Derek Walcott Reads at the 92nd St Y

I heard Derek Walcott read at the 92nd St Y last night (and ran into some poets from NYU I met at Calabash back in May, including Dante Micheaux). The British poet Glyn Maxwell introduced Walcott, and I have to say Maxwell gave one of the best introductions I’ve ever heard. His homage to the line (and though he spoke about rendering the line right in painting, he clearly meant the metaphor to poetry), and the squiggle vs. the line was spot on. Though your squiggle might look new and pleasurable at first, and spare you the headache of trying to capture the line, after a hundred years when everyone is doing squiggles, it’s no longer unique and you’re still left with the simple fact that there’s no greater power than being able to get that line right, even if your attempts end as more squiggles.

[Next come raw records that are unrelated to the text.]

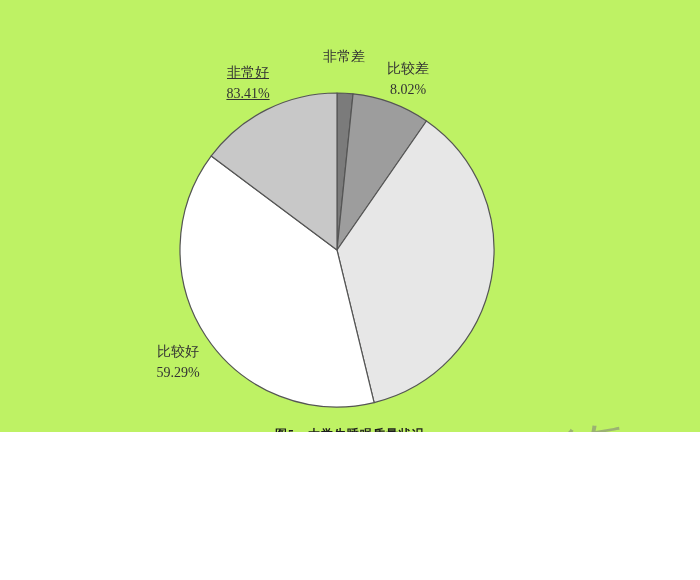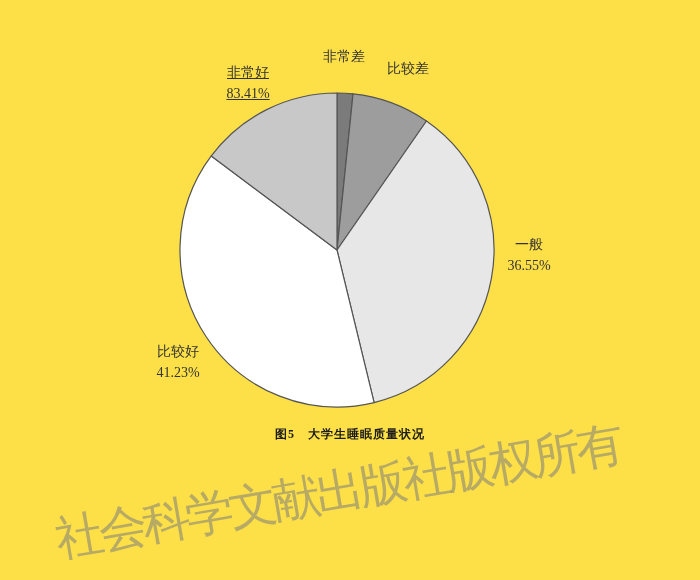--- a/index.html
+++ b/index.html
@@ -1,19 +1,19 @@
 <!DOCTYPE html>
 <html><head>
 <meta charset="utf-8">
 <style>
   html,body{margin:0;padding:0;background:#ffffff;}
   .page{
     position:relative;
-    width:700px;height:580px;
-    background:#fde047;
+    width:700px;height:432px;
+    background:#bef264;
     overflow:hidden;
     font-family:"Liberation Serif","DejaVu Serif",serif;
     color:#333333;
   }
   .pie-wrap{position:absolute;left:177px;top:90px;width:320px;height:320px;}
   .slice-label{
     position:absolute;
     text-align:center;
     font-size:14px;
     line-height:21px;
@@ -73,30 +73,27 @@
         <path d="M 160,160 L 34.27,65.97 A 157,157 0 0 1 160.00,3.00 Z" fill="#c8c8c8" stroke="#555555" stroke-width="1.2" stroke-linejoin="round"></path>
       </svg>
   </div>
 
   <div class="slice-label lbl-feichangcha">
     <span>非常差</span>
   </div>
 
   <div class="slice-label lbl-bijiaocha">
     <span>比较差</span>
+    <span class="pct">8.02%</span>
   </div>
 
-  <div class="slice-label lbl-yiban">
-    <span>一般</span>
-    <span class="pct">36.55%</span>
-  </div>
 
   <div class="slice-label lbl-bijiaohao">
     <span>比较好</span>
-    <span class="pct">41.23%</span>
+    <span class="pct">59.29%</span>
   </div>
 
   <div class="slice-label lbl-feichanghao">
     <span>非常好</span>
     <span class="pct">83.41%</span>
   </div>
 
   <div class="caption">图5　大学生睡眠质量状况</div>
 
   <div class="notes">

Walcott read mostly new work, and I quote “so you can mark the decline” which I hate to say I felt, especially in the sequences upon sequences of poems inspired by his European travels, where he seems to be spending most of his time these days. He even said “I never thought I’d say that” upon announcing “Here is a sequence of poems in Italy” and again about Spain, “I never thought I’d write a sequence about Spain” and then about England “this is a really show-off book.” But there are only so many poems written while on a train in Europe I can stand—it seems all too done before, not only by others, but by him in his recent books, most notably the disappointing The Prodigal. The St. Lucia poems were his best—“The Acacia Trees,” “The Sea Change” (about St. Lucian politics), “The Egrets” (which the program had a hand-written draft of for us to follow along, already revised in many spots, making it interesting to see how he reworked the final lines) and “St. Lucia” as were the numerous “For…” poems since “the older we get, the more we write elegies.”

His final two poems were striking—the penultimate about when he first came to New York and was exiting the subway, only to find everyone huddled on the stairs and not a soul on the Avenue above. He then realized it was a Cold War nuclear holocaust drill. The final lines were amusing: “it was no way to live no way to die / but if we were it was at least New York.” And the final poem, his famous “The Light of the World” which elicited gasps from the audience upon him uttering its final syllables.